Wherever "same" appears in a line of the records below, count that line, and report only the number.

---------- Given records ----------

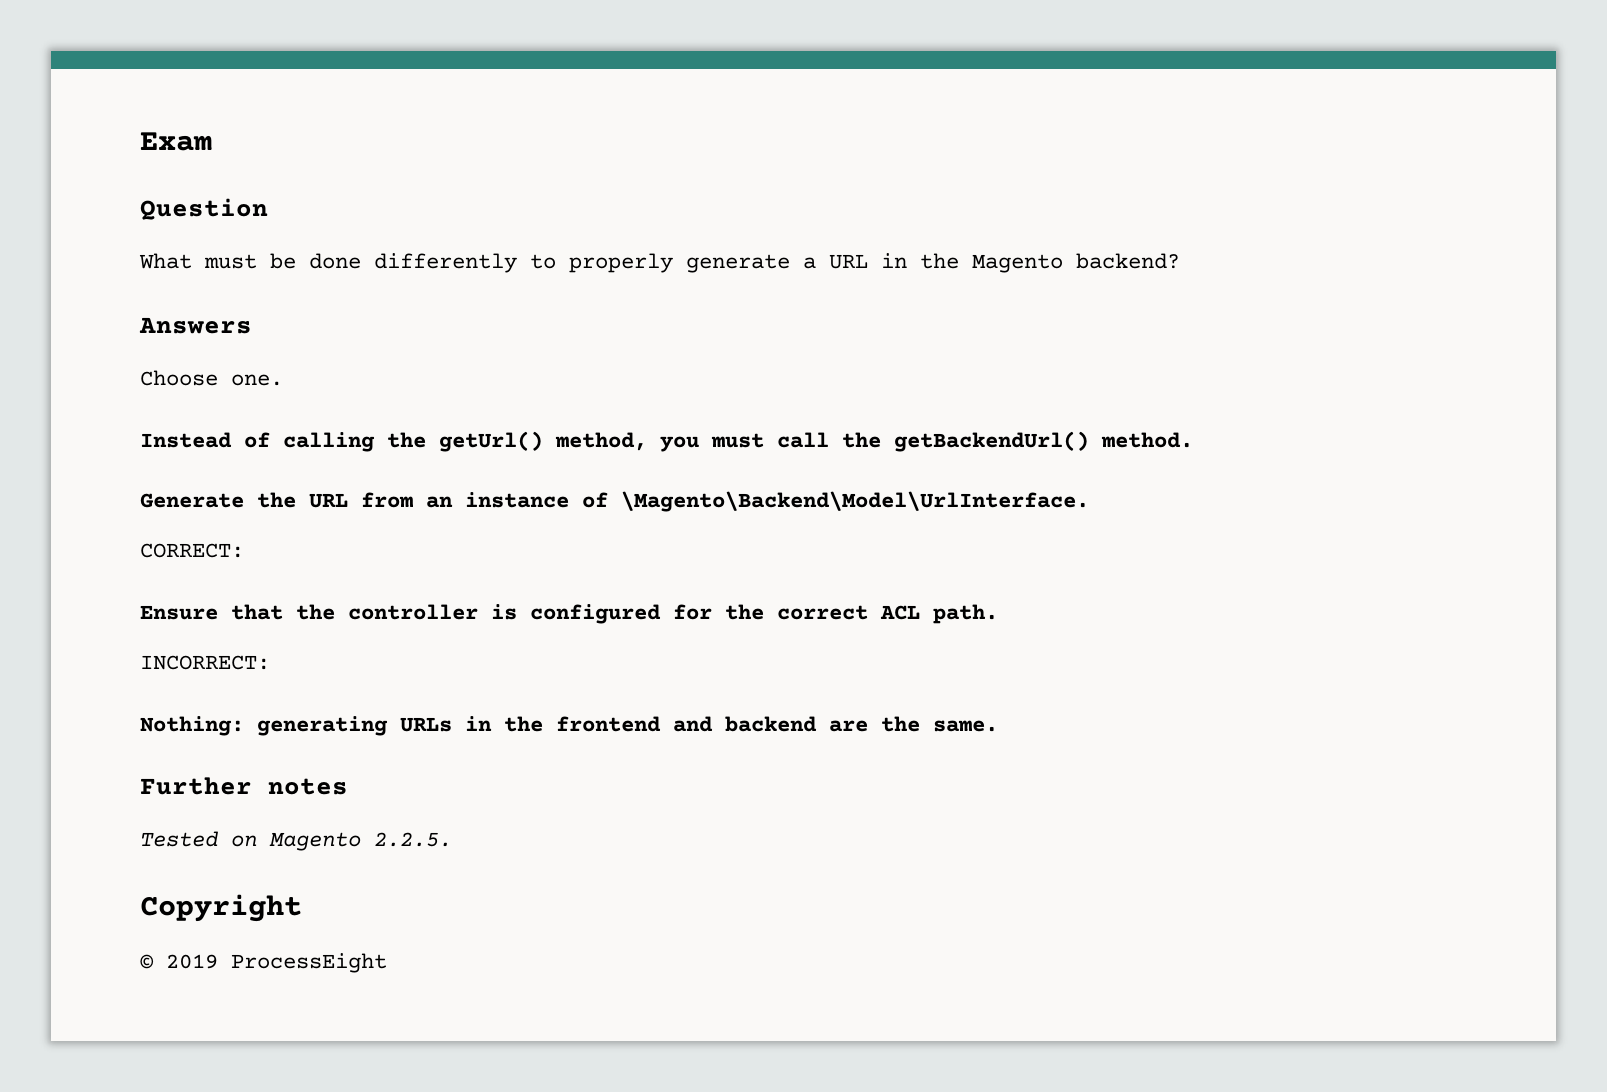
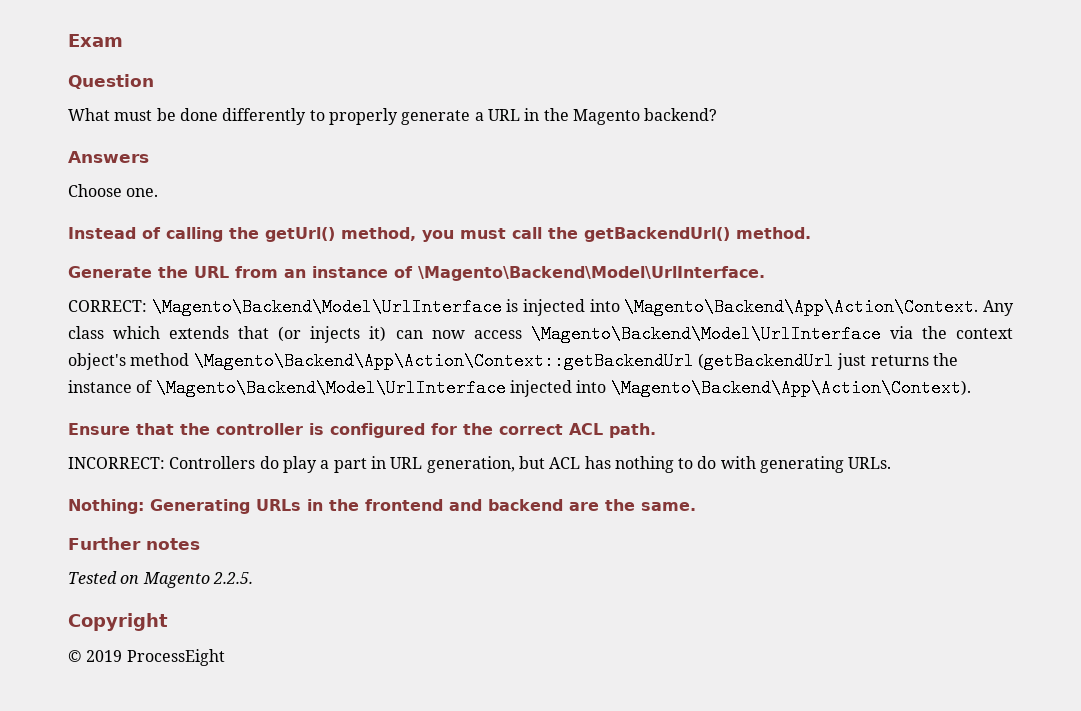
- CORRECT:
+ CORRECT: \Magento\Backend\Model\UrlInterface is injected into \Magento\Backend\App\Action\Context. Any class which extends that (or injects it) can now access \Magento\Backend\Model\UrlInterface via the context object's method \Magento\Backend\App\Action\Context::getBackendUrl (getBackendUrl just returns the instance of \Magento\Backend\Model\UrlInterface injected into \Magento\Backend\App\Action\Context).
- INCORRECT:
+ INCORRECT: Controllers do play a part in URL generation, but ACL has nothing to do with generating URLs.
- Nothing: generating URLs in the frontend and backend are the same.
+ Nothing: Generating URLs in the frontend and backend are the same.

----------

• Output below: 2